EXERCISE DIRECTIONS: Looking at the listing below, retype exactly the lines starting at the one containing "22 | Ejecución" and ending at the one containing "row 29: none -> 0 | 604181 | 0 | 0 | 453135,8", both included, and nothing else.

EXTRACTED INFORMATION:

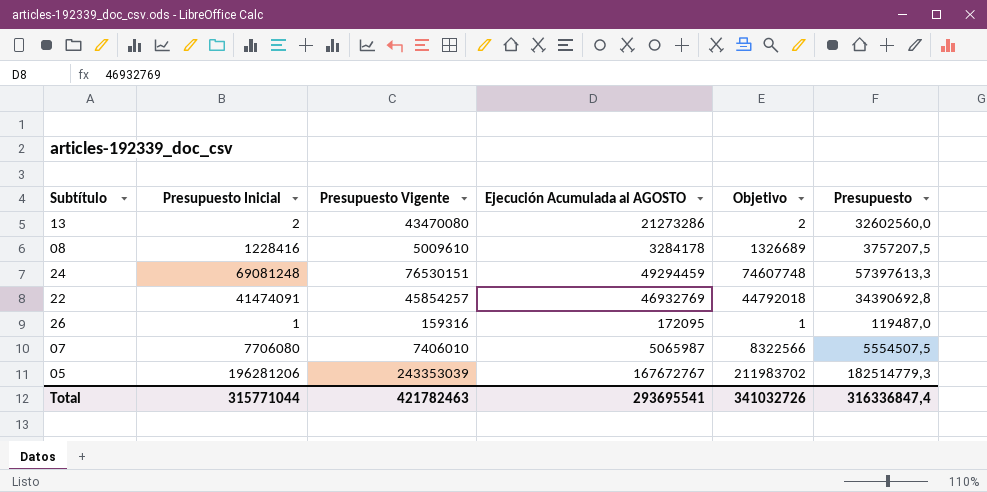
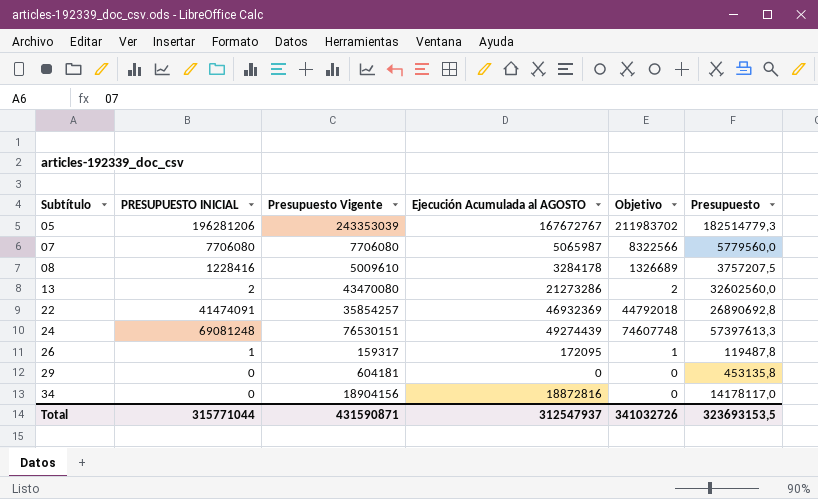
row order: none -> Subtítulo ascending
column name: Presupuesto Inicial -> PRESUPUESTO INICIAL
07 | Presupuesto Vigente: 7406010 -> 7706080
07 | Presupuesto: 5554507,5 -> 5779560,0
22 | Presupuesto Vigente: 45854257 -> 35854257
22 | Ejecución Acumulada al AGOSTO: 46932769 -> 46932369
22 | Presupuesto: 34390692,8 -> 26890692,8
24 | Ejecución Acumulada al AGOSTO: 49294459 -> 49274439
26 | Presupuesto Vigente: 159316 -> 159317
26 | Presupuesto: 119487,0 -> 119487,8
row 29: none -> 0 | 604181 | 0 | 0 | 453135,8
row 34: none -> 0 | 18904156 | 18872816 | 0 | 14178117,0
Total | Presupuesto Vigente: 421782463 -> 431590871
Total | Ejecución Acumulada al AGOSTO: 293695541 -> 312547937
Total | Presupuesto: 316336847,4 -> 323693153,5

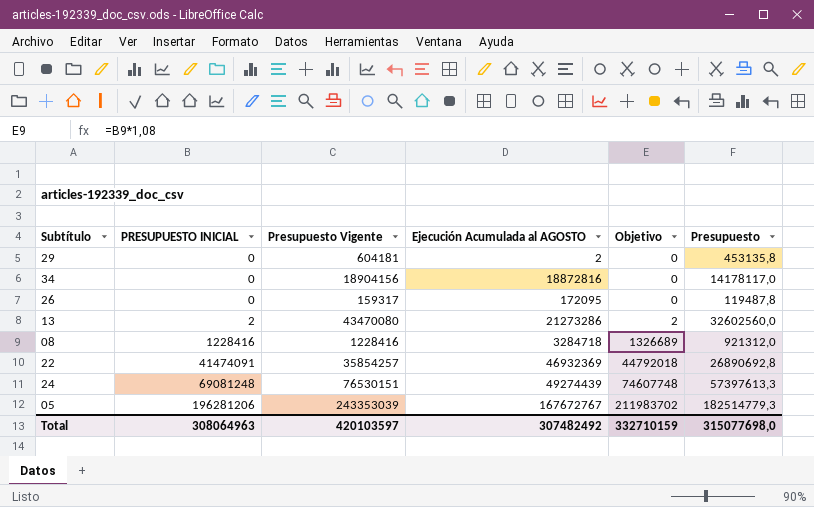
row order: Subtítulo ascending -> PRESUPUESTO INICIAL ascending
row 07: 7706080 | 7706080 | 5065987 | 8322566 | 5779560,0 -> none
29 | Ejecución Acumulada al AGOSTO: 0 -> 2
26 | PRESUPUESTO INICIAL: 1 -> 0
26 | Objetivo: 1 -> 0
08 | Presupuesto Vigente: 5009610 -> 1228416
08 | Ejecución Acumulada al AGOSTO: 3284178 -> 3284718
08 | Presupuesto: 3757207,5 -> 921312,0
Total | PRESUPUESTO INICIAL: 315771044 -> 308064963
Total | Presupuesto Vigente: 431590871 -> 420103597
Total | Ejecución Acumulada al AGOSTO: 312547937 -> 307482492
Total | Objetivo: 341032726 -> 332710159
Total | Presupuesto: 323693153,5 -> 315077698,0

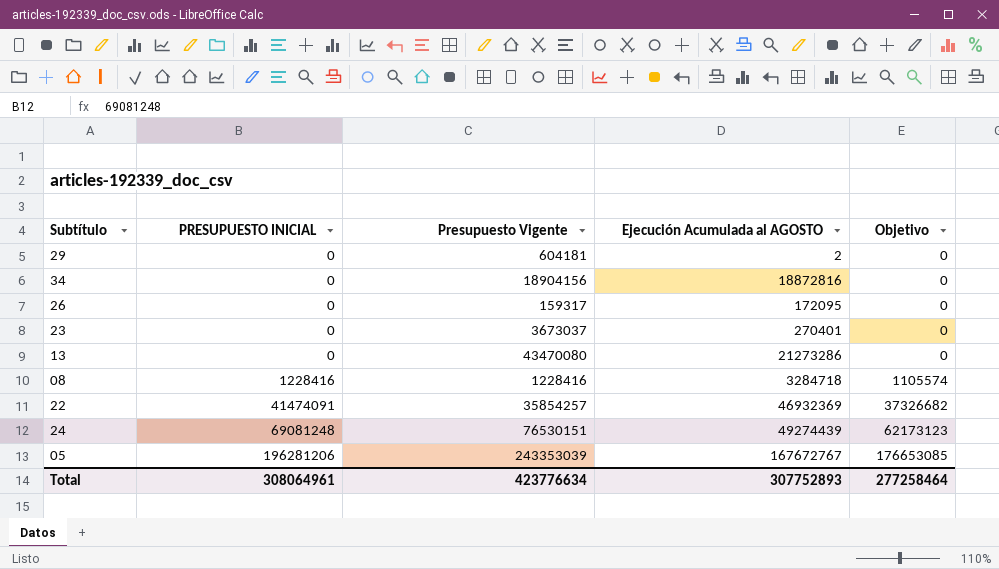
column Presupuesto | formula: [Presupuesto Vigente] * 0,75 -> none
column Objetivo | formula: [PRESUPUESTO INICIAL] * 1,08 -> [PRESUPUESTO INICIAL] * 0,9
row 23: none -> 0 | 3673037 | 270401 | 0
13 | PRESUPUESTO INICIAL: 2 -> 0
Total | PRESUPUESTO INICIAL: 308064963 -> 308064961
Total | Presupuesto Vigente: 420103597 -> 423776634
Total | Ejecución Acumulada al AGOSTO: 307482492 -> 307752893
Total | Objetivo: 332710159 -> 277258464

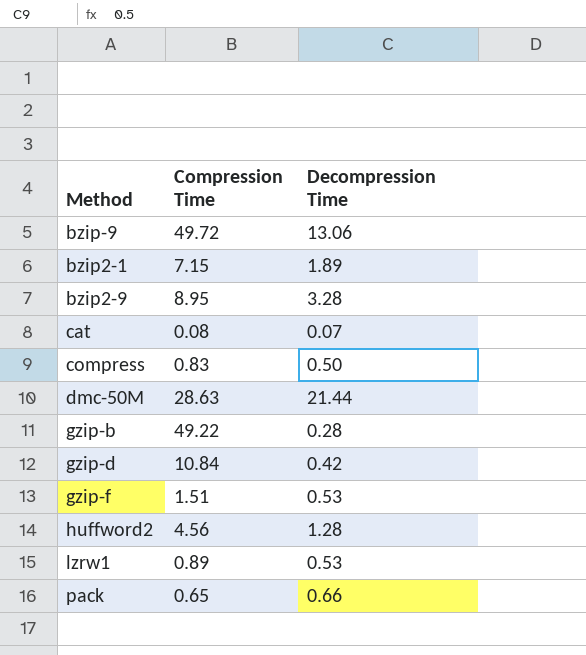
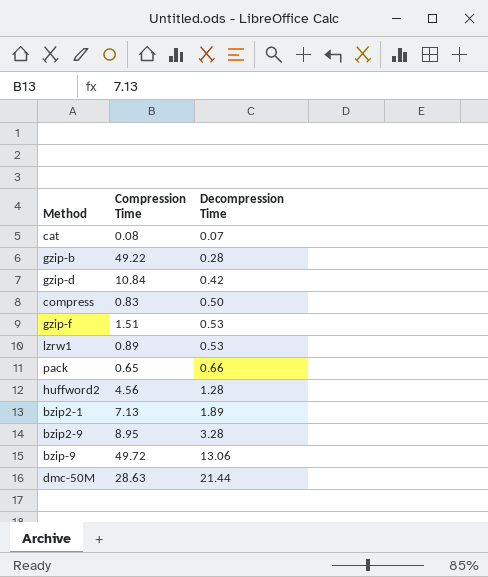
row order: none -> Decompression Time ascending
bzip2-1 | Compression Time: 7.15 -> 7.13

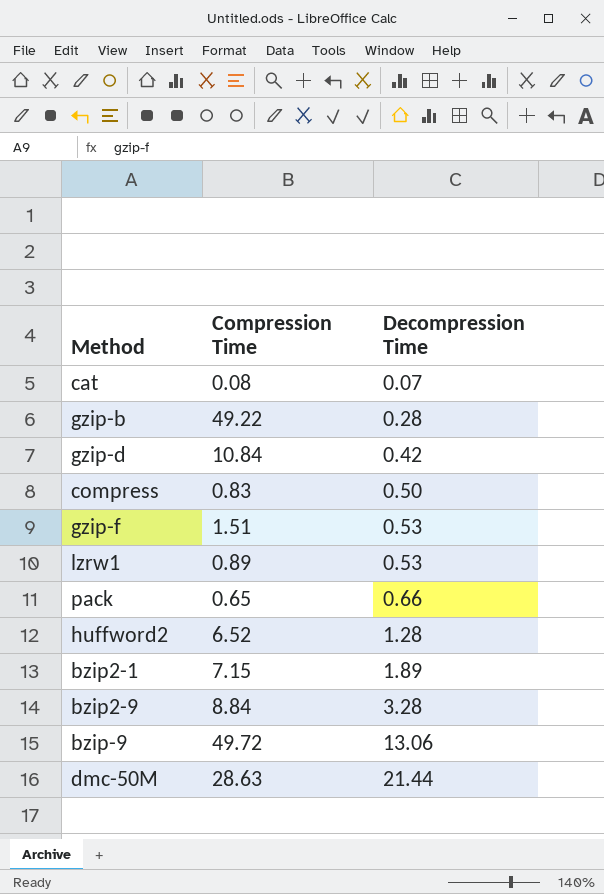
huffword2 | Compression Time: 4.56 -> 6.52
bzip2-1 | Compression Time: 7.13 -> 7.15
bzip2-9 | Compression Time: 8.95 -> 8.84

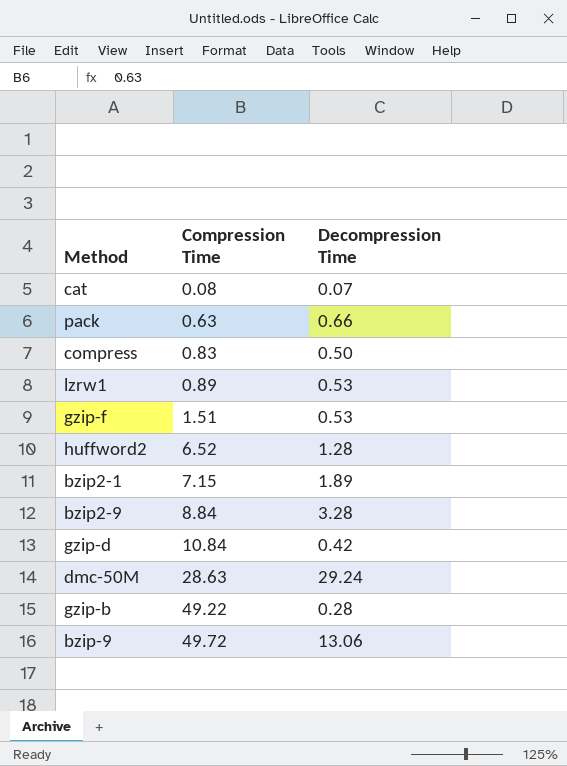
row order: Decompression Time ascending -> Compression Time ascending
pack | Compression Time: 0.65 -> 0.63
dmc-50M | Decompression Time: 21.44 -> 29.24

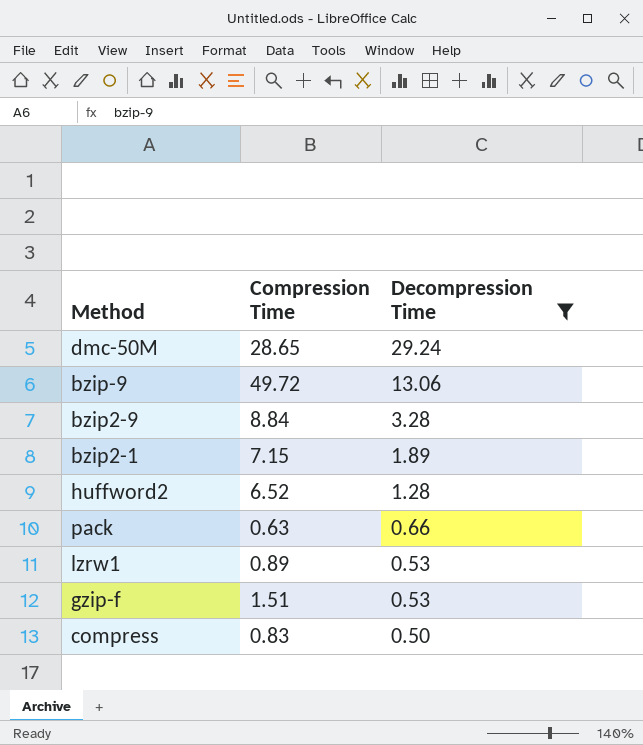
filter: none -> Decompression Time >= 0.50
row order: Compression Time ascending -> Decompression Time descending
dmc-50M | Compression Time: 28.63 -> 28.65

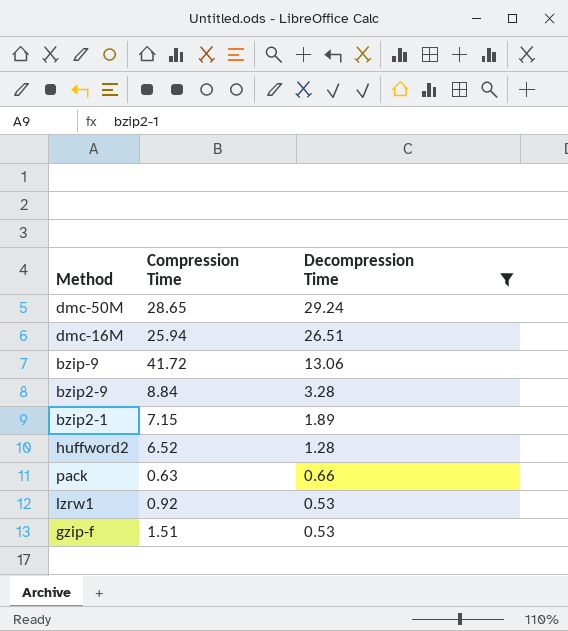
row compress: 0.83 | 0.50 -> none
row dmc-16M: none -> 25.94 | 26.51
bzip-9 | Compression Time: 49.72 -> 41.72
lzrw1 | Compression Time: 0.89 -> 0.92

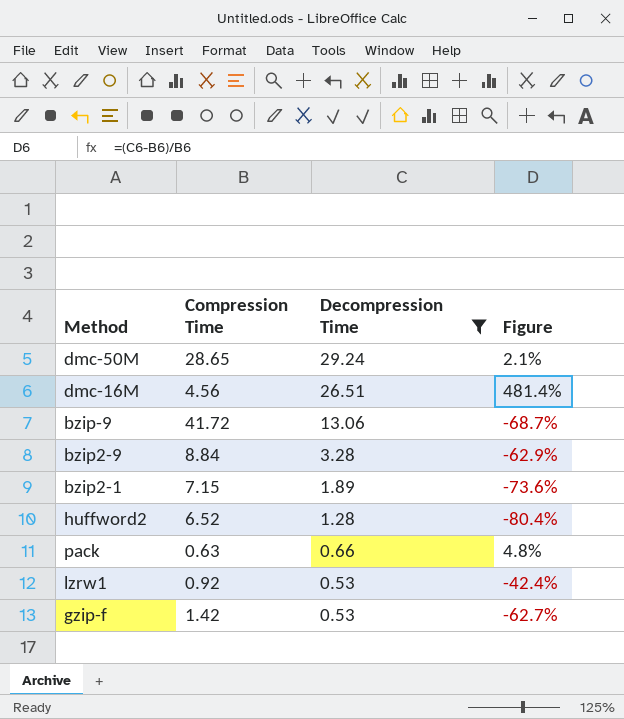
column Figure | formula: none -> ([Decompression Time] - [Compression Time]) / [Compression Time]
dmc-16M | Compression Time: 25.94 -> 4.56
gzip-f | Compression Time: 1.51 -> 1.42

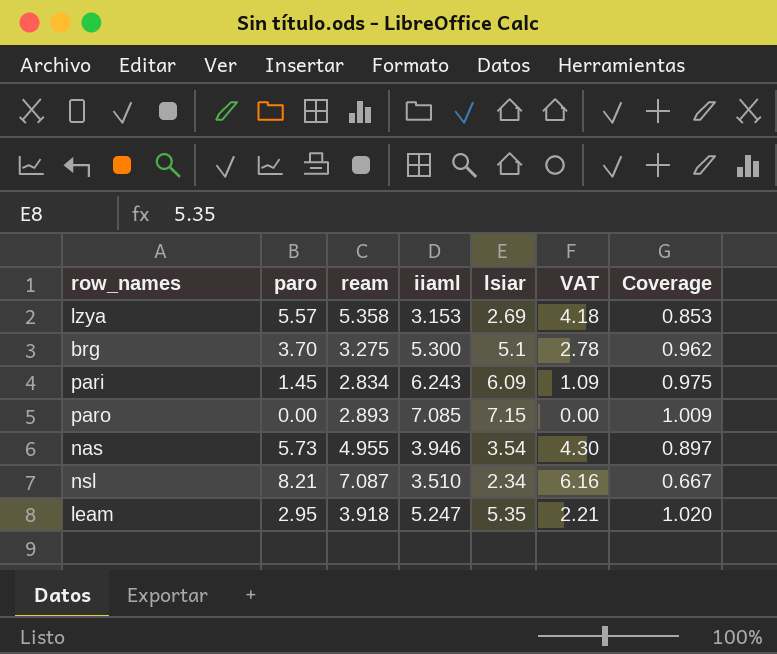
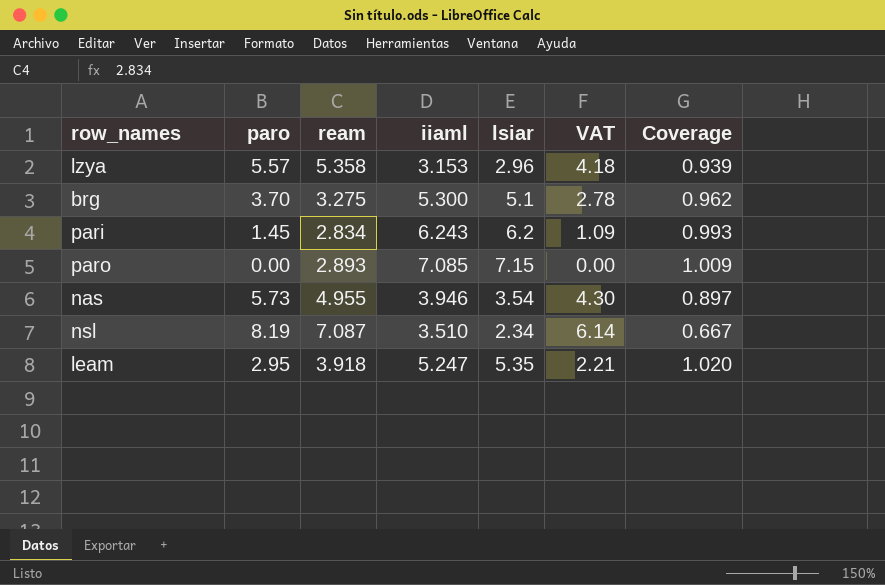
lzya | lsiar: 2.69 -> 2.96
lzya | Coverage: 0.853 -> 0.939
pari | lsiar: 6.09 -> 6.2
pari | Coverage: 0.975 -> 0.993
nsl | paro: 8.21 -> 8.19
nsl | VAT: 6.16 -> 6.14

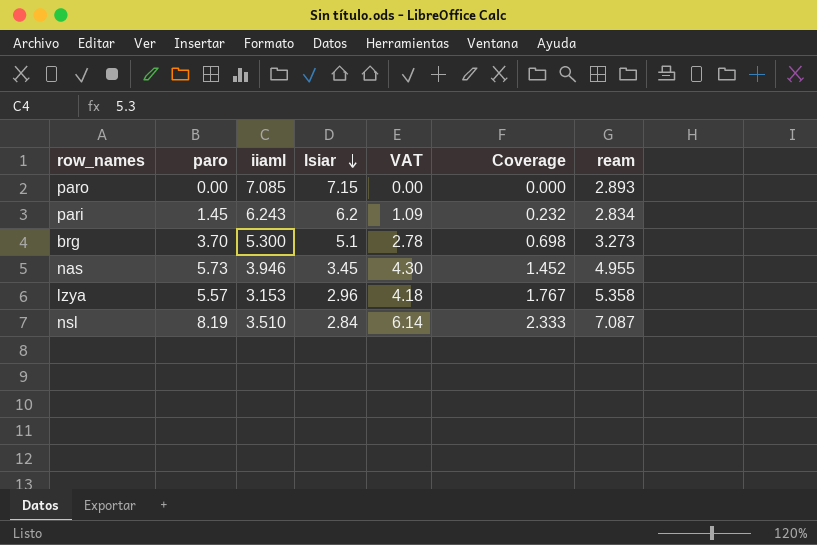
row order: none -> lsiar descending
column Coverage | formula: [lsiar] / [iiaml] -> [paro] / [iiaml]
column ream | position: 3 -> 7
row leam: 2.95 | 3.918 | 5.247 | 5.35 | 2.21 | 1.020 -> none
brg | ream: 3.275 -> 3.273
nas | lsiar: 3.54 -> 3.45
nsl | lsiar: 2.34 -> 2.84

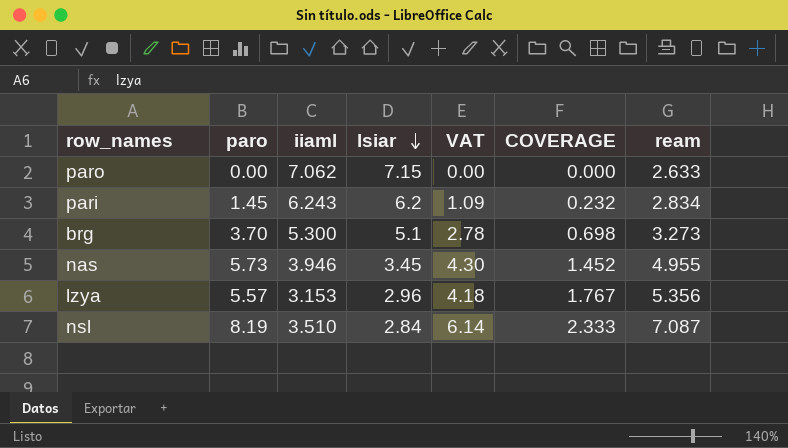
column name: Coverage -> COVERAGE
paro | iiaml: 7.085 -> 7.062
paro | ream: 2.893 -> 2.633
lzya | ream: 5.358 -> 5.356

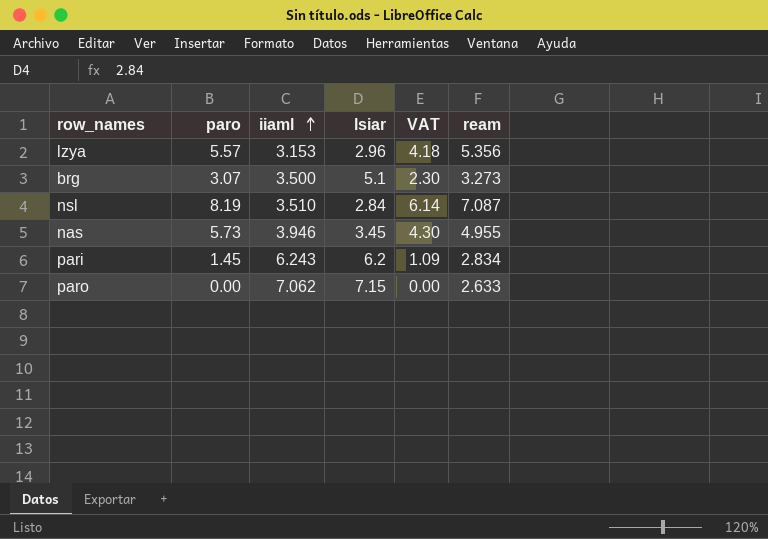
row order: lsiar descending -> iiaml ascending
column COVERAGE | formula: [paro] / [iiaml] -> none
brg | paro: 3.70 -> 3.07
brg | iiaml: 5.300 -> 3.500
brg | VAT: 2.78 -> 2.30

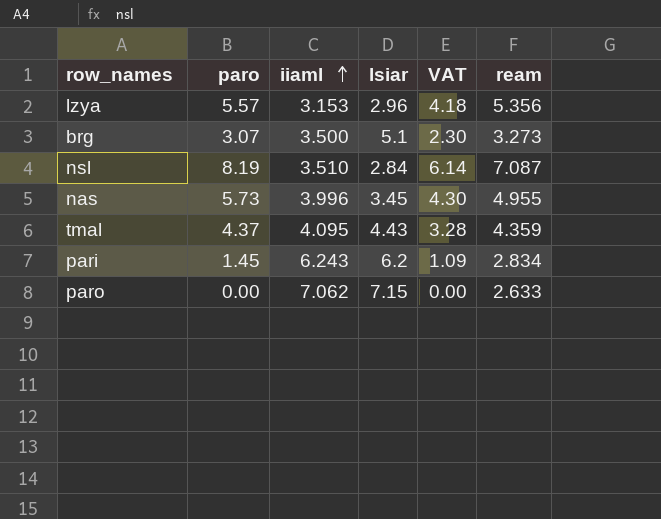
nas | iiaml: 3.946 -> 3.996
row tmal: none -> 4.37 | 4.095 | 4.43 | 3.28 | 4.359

WRITTEN RESPONSE:
22 | Ejecución Acumulada al AGOSTO: 46932769 -> 46932369
22 | Presupuesto: 34390692,8 -> 26890692,8
24 | Ejecución Acumulada al AGOSTO: 49294459 -> 49274439
26 | Presupuesto Vigente: 159316 -> 159317
26 | Presupuesto: 119487,0 -> 119487,8
row 29: none -> 0 | 604181 | 0 | 0 | 453135,8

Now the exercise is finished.